Nedenine gelirsek; hepsi devletten yardım alıyor ve eğer kayıtlı çalışırlarsa devlet bu yardımı kesiyor. “Zaten devletten para alıyorsunuz, niye bu koşullarda kaçak çalışmaya razısınız?” diyorum. Aldıkları yardımla önüme çıkardıkları tablo öyle bir zuhur ediyor ki en temel ihtiyaçlarını, en düşük kaliteli marketlerden karşıladıktan sonra, mesela, ulaşım ihtiyaçlarını gidermek için uçmayı öğrenmeleri gerek. Malum, Londra ulaşımı en pahalı Avrupa şehirlerden biri.

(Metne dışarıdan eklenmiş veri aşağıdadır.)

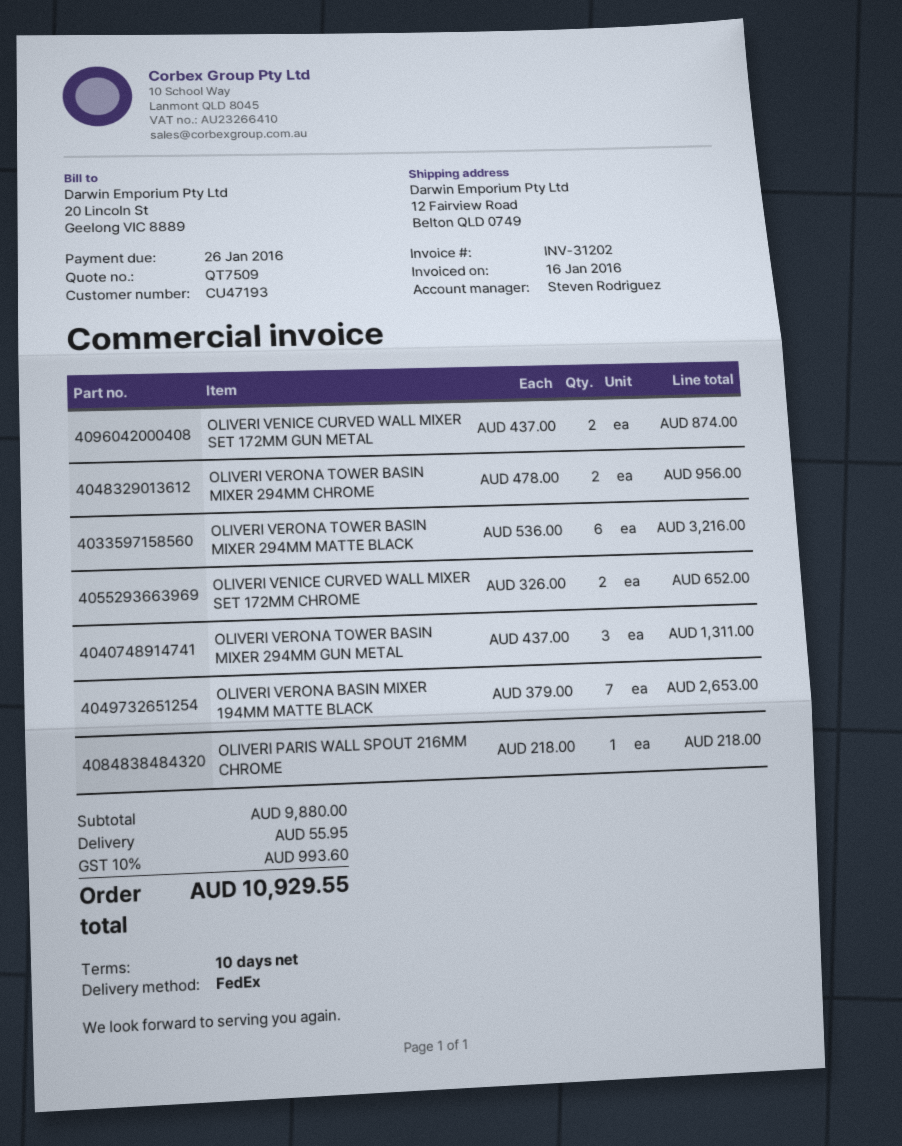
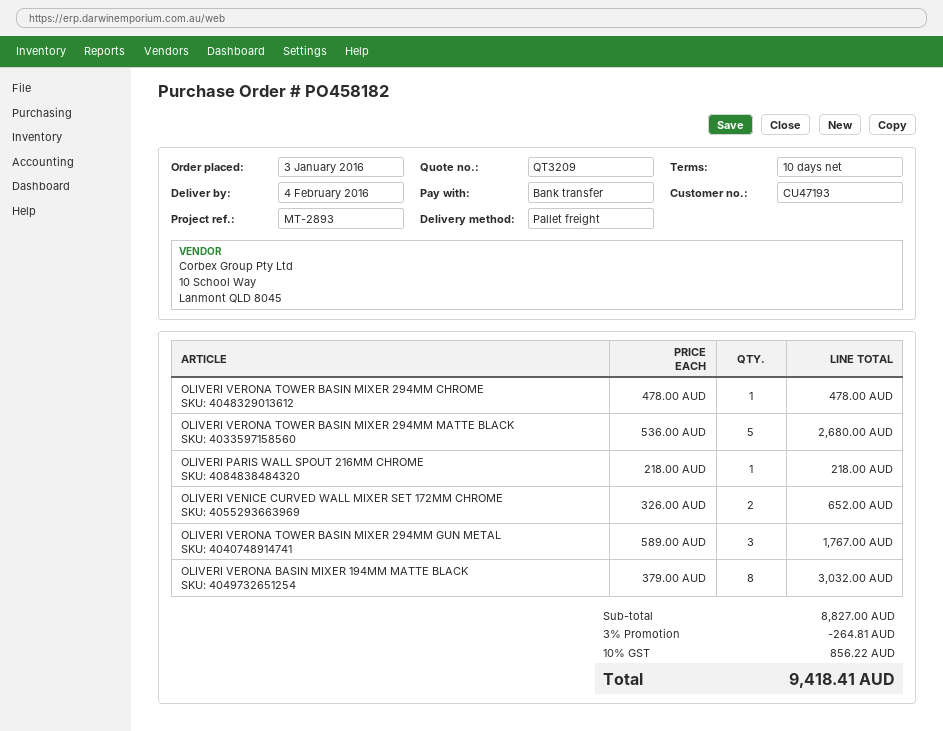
quote number: QT7509 -> QT3209
shipping method: FedEx -> pallet freight
OLIVERI VENICE CURVED WALL MIXER SET 172MM GUN METAL: 2 x 437.00 = 874.00 -> none
OLIVERI VERONA TOWER BASIN MIXER 294MM CHROME: 2 x 478.00 = 956.00 -> 1 x 478.00 = 478.00
OLIVERI VERONA TOWER BASIN MIXER 294MM MATTE BLACK: 6 x 536.00 = 3216.00 -> 5 x 536.00 = 2680.00
OLIVERI VERONA TOWER BASIN MIXER 294MM GUN METAL: 3 x 437.00 = 1311.00 -> 3 x 589.00 = 1767.00
OLIVERI VERONA BASIN MIXER 194MM MATTE BLACK: 7 x 379.00 = 2653.00 -> 8 x 379.00 = 3032.00
subtotal: 9880.00 -> 8827.00
discount: none -> 3% = 264.81
shipping: 55.95 -> none
tax: 10% = 993.60 -> 10% = 856.22
total: 10929.55 -> 9418.41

‘SİZE TELEVİZYON BİLE LÜKS’

Özel hiçbir harcama yapılmıyor. İngiltere’de televizyon izlemek bile özel bir lisans gerektiriyor mesela. Devletin çıkardığı “yardım” bütçesine göre televizyon talep ettiğinde, “O özel, onu izlemek zorunda değilsin” diye yanıt aldığını anlatıyor biri. “Çok değil, bundan 5 sene önce 20 pounda marketten dünyanın eşyasını alıp çıkardım. Şimdi her şey çok pahalı. Hele çocuğun istekleriyle birleşince hiçbir şeye yetişemiyorum” diyor.
Düğünde çalışmalarının bir nedeni de yakalanma riskinin kafe, restoran işine göre daha düşük olması. Zira İngiltere’de kaçak çalışmanın sınır dışı edilmeye varan ciddi yaptırımları var. “Çocuğumla daha çok vakit geçirebileceğim bir işim olsun çok isterim tabii ki. Düğün işi gece çok geç bitiyor, eve gittiğimde çocuklar çoktan uyumuş oluyor. E malum, en çok hafta sonu olan bir iş, çocuğun okuldan kalan tatil günlerini de yine çalışarak geçirmiş oluyorum” diye anlatıyor biri.

NAFAKADAN VAZGEÇ, İKİ İŞTE ÇALIŞ, ÜCRETİNİ ALAMA...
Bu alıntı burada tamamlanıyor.